Ottawa is a long way, literally and figuratively, from the financial core of the United States, and my wife is the economics major in the family. So I’m not going to pretend to have any insights to offer on the sucking chest wounds opening up on Wall Street these days. If you’re looking for good analysis of the situation from a legal profession perspective, start your search at Adam Smith Esq. But I do have three quick thoughts for you that relate in some way to the current troubles.
Media: I’ve been disappointed with how the MLM (mainstream legal media) has been covering the financial turmoil. Most of the focus at the legal media giants has been on which law firms have bagged the corporate work on the breakup, merger or bankruptcy of which financial behemoth. I’m not reading a lot about the human toll of these institutions’ collapse, or about the implications for the corporate legal sector as a whole. And I’ve yet to hear anyone ask the question that people were asking in the wake of the Enron scandal: where were the lawyers? Many global law firms grew very rich off the same hideously complex financial instruments that everyone is now denouncing as having been clearly unstable and unsustainable. Did lawyers not see the disaster coming, or did they prefer not to look that deeply or that far ahead? It’d be nice if the periodicals that lionized these lawyers in the good times asked these questions in the bad.

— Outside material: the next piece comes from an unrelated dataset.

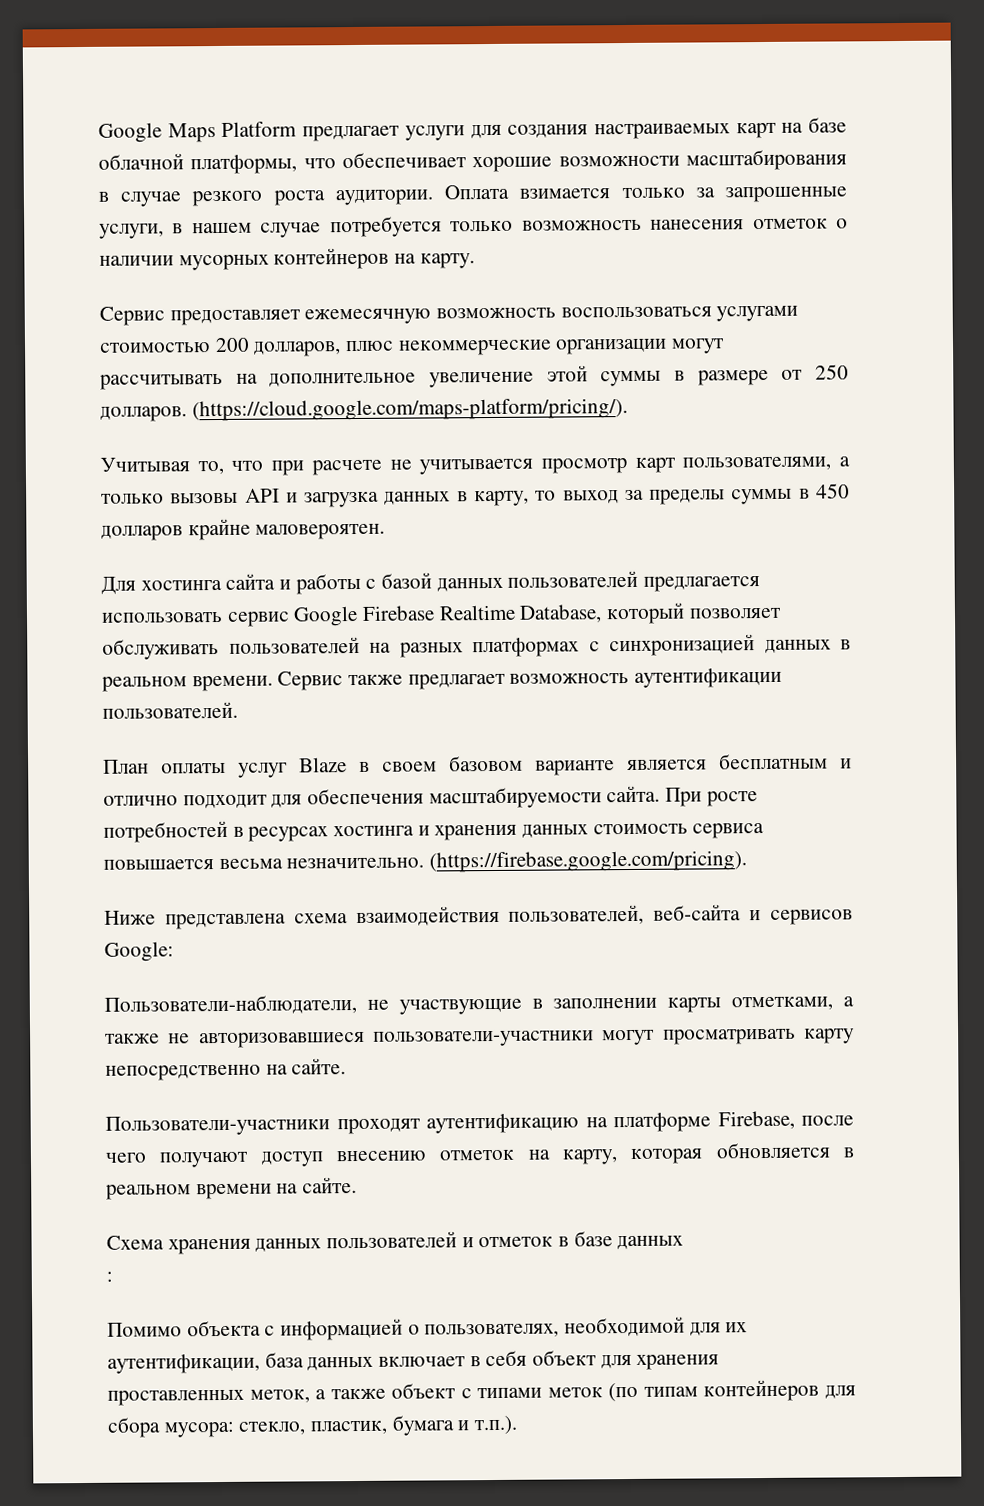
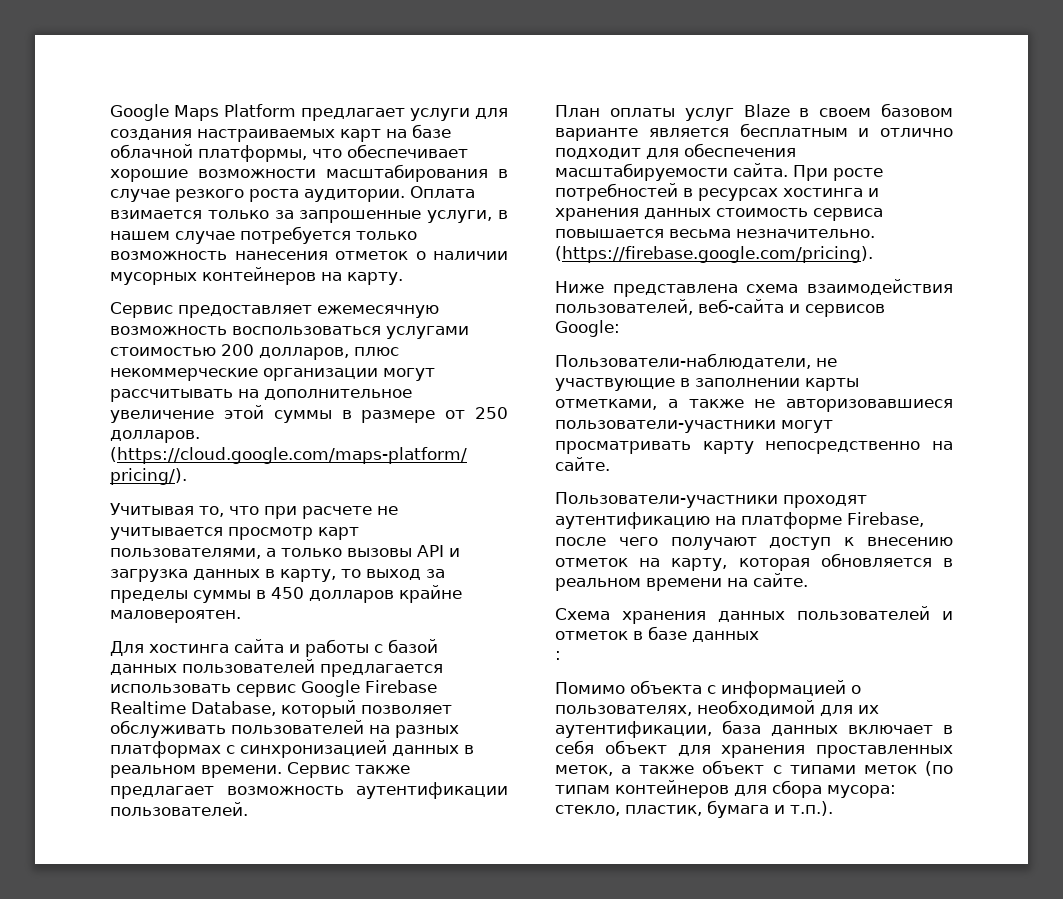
- Пользователи-участники проходят аутентификацию на платформе Firebase, после чего получают доступ внесению отметок на карту, которая обновляется в реальном времени на сайте.
+ Пользователи-участники проходят аутентификацию на платформе Firebase, после чего получают доступ к внесению отметок на карту, которая обновляется в реальном времени на сайте.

Clients: Very few lawyers (especially among readers of this blog, I’m guessing) count among their clients the world’s largest banking and financial institutions. But every lawyer has clients who read newspapers and watch television news, and these latter two vehicles have been brimful lately with dire comparisons (do a Google News search for “worst crisis since the Depression” and marvel at the results) and grim forecasts. Ratcheting up their audience’s anxiety levels is great for business, but the end result is a population-wide injection of stress. Bottom line: your clients are probably worried about the handbasket they’re in and where it’s heading. Now might be a good time to drop them a line with some reassuring words and making yourself available to talk (not on billable time, obviously). You don’t need to provide them with expert financial analysis; but you might provide them with an attentive ear, a sympathetic outlet for their anxiety, and a simple reminder of what lawyers are supposed to do: care sufficiently about their clients to be available in difficult times.
Community: A lot of people have lost and will yet lose their jobs in this crisis, and the burden of cleaning up this mess will be borne around the world and well into the future. Harder times than many of us are used to could lie ahead. So this seems like an appropriate time to think about those members of our community who couldn’t dodge these bullets, or who already suffer from misfortune on a greater scale. We’re about to launch our annual United Way drive here at the office, and as the campaign chair, I see and hear a lot about people in our community who never had a chance to get where we did, or who suffer daily from poverty, abuse and mental illness. Lawyers talk a good game about giving back to the community, and many walk that talk — but we need more to step up. They say lawyers thrive in both good and bad times; if so, then it’s even more incumbent on us to help out where and when we’re needed.
Stock market analysts are talking detachedly these days about all the investing opportunities this crisis affords. You might want to give some thought to the personal, client and community opportunities that are opening up as well.